Без двадцати минут семь мой шар попал в слой густых облаков, которые причинили мне немало неприятностей, повредив сгущающий аппарат и промочив меня до костей. Это была, без сомнения, весьма странная встреча: я никак не ожидал, что подобные облака могут быть на такой огромной высоте. Все же я счел за лучшее выбросить два пятифунтовых мешка с балластом, оставив про запас сто шестьдесят пять фунтов. После этого я быстро выбрался из облаков и убедился, что скорость подъема значительно возросла. Спустя несколько секунд после того, как я оставил под собой облако, молния прорезала его с одного конца до другого, и все оно вспыхнуло, точно груда раскаленного угля.

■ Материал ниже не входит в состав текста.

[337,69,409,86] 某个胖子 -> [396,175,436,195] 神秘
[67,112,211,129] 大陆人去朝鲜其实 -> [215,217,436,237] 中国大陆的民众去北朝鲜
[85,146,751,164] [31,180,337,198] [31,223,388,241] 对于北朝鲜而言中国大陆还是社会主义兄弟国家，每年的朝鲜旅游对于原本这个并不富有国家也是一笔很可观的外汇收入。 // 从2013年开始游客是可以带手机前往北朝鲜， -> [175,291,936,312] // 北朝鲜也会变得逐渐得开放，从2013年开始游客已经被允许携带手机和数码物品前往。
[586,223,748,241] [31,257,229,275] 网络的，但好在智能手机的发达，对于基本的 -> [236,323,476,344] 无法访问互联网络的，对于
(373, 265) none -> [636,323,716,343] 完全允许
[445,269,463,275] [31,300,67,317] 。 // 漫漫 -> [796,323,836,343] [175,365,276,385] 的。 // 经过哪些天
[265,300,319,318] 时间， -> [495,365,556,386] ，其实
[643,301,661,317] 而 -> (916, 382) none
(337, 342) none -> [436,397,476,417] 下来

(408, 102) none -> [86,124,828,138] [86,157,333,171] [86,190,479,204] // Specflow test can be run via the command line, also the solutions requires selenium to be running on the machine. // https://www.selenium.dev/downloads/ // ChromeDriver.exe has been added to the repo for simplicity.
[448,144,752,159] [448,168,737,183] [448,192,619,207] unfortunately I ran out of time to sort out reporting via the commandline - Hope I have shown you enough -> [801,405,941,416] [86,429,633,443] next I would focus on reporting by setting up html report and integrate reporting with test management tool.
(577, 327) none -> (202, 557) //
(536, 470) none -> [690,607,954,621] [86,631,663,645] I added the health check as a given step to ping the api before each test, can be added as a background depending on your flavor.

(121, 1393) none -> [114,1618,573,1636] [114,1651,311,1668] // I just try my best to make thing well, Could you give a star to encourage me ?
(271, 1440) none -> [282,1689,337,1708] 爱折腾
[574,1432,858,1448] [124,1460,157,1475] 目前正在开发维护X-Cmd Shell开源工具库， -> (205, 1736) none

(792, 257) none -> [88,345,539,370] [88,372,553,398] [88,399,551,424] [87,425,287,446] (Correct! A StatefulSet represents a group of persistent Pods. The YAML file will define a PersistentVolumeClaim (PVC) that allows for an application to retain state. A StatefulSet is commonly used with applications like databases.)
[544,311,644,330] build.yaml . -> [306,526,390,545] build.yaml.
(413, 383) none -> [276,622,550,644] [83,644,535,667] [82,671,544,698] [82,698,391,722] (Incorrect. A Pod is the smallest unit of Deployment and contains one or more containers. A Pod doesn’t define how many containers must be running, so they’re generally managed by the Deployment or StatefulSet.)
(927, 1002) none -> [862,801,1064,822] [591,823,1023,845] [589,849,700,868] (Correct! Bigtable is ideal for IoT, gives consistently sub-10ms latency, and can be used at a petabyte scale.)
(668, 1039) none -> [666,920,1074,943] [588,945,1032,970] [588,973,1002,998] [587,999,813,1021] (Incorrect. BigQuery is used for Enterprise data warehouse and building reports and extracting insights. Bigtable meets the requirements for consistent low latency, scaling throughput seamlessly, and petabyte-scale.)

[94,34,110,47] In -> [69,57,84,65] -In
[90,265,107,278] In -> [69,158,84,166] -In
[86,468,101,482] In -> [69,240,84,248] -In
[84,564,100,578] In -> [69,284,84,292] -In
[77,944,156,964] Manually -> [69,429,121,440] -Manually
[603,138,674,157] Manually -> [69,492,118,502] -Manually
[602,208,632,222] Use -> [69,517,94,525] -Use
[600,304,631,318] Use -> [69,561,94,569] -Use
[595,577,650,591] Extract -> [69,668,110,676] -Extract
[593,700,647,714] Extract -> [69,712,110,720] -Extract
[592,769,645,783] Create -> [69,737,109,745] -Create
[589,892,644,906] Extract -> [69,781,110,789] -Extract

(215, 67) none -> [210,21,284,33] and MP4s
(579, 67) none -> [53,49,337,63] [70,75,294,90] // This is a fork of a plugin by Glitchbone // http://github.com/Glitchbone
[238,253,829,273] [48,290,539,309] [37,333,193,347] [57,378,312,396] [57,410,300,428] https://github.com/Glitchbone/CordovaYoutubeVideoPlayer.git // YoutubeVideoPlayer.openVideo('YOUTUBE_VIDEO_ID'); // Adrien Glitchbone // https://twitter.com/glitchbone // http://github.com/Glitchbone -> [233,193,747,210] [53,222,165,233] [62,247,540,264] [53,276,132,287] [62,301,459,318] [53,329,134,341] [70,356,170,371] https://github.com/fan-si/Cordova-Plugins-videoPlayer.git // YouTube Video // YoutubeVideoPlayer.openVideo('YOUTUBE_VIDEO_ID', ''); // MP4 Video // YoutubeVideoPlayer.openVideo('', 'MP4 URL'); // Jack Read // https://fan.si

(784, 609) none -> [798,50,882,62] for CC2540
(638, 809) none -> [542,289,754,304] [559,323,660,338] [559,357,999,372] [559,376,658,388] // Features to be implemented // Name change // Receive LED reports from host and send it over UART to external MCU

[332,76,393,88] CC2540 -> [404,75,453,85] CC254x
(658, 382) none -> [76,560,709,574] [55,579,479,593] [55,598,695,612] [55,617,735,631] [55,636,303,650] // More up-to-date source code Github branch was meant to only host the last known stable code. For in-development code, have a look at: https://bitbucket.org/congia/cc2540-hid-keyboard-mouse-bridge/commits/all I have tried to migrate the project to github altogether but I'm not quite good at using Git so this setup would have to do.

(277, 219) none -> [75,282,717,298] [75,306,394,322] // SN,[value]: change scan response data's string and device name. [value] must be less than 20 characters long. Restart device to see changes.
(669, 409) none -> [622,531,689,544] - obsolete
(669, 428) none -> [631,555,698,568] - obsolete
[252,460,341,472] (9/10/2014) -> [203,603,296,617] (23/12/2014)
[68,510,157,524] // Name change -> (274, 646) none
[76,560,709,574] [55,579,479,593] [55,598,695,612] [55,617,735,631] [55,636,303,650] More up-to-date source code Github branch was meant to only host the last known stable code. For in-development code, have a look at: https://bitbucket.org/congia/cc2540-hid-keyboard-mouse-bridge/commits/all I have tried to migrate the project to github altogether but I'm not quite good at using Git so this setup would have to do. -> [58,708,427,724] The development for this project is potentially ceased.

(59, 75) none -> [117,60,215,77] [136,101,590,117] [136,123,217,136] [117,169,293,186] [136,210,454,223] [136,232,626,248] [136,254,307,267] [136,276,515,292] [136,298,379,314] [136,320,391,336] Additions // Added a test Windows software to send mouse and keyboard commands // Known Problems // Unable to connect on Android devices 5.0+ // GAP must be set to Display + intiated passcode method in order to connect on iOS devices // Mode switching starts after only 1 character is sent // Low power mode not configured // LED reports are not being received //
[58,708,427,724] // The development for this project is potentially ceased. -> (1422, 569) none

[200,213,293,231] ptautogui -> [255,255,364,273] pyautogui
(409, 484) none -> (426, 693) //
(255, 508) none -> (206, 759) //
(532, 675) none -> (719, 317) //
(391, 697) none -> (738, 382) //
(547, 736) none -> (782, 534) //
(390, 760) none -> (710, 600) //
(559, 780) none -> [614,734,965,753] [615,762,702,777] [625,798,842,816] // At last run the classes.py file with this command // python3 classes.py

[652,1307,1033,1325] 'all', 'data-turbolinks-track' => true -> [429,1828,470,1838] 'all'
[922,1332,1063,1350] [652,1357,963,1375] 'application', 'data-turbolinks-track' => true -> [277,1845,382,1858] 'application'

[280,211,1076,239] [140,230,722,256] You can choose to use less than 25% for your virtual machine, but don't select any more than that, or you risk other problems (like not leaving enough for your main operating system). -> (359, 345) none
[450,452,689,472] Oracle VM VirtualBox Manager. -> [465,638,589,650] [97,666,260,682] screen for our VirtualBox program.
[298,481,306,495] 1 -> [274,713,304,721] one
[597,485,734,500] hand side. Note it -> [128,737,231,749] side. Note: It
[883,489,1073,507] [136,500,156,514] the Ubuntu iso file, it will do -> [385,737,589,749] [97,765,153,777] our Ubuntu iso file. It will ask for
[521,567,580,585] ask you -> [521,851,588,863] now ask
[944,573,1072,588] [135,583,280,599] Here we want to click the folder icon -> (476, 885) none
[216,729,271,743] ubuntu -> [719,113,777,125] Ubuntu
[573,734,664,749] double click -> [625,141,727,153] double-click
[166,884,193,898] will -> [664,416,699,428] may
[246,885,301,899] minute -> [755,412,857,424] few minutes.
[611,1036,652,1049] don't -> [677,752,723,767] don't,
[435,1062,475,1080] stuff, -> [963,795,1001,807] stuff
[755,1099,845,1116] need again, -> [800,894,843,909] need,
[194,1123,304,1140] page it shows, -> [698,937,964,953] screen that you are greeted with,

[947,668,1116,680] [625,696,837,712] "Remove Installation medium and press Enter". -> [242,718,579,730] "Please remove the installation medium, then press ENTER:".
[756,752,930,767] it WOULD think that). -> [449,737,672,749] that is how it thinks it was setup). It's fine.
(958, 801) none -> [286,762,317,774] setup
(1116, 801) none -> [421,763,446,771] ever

Напомню, что это происходило при ясном дневном свете. Никакая фантазия не в силах представить себе великолепие подобного явления; случись оно ночью, оно было бы точной картиной ада. Даже теперь волосы поднялись дыбом на моей голове, когда я смотрел в глубь этих зияющих бездн и мое воображение блуждало среди огненных зал с причудливыми сводами, развалин и пропастей, озаренных багровым, нездешним светом. Я едва избежал опасности. Если бы шар помедлил еще немного внутри облака – иными словами, если бы сырость не заставила меня выбросить два мешка с балластом – последствием могла быть – и была бы, по всей вероятности, – моя гибель. Такие случайности для воздушного шара, может быть, опаснее всего, хотя их обычно не принимают в расчет. Тем временем я оказался уже на достаточной высоте, чтобы считать себя застрахованным от дальнейших приключений в том же роде.

Note4

После опубликования отчета Ганса Пфааля я узнал, что известный аэронавт мистер Грин и другие позднейшие воздухоплаватели опровергают мнение Гумбольдта об этом предмете и говорят об уменьшении болезненных явлений, – вполне согласно с изложенной здесь теорией.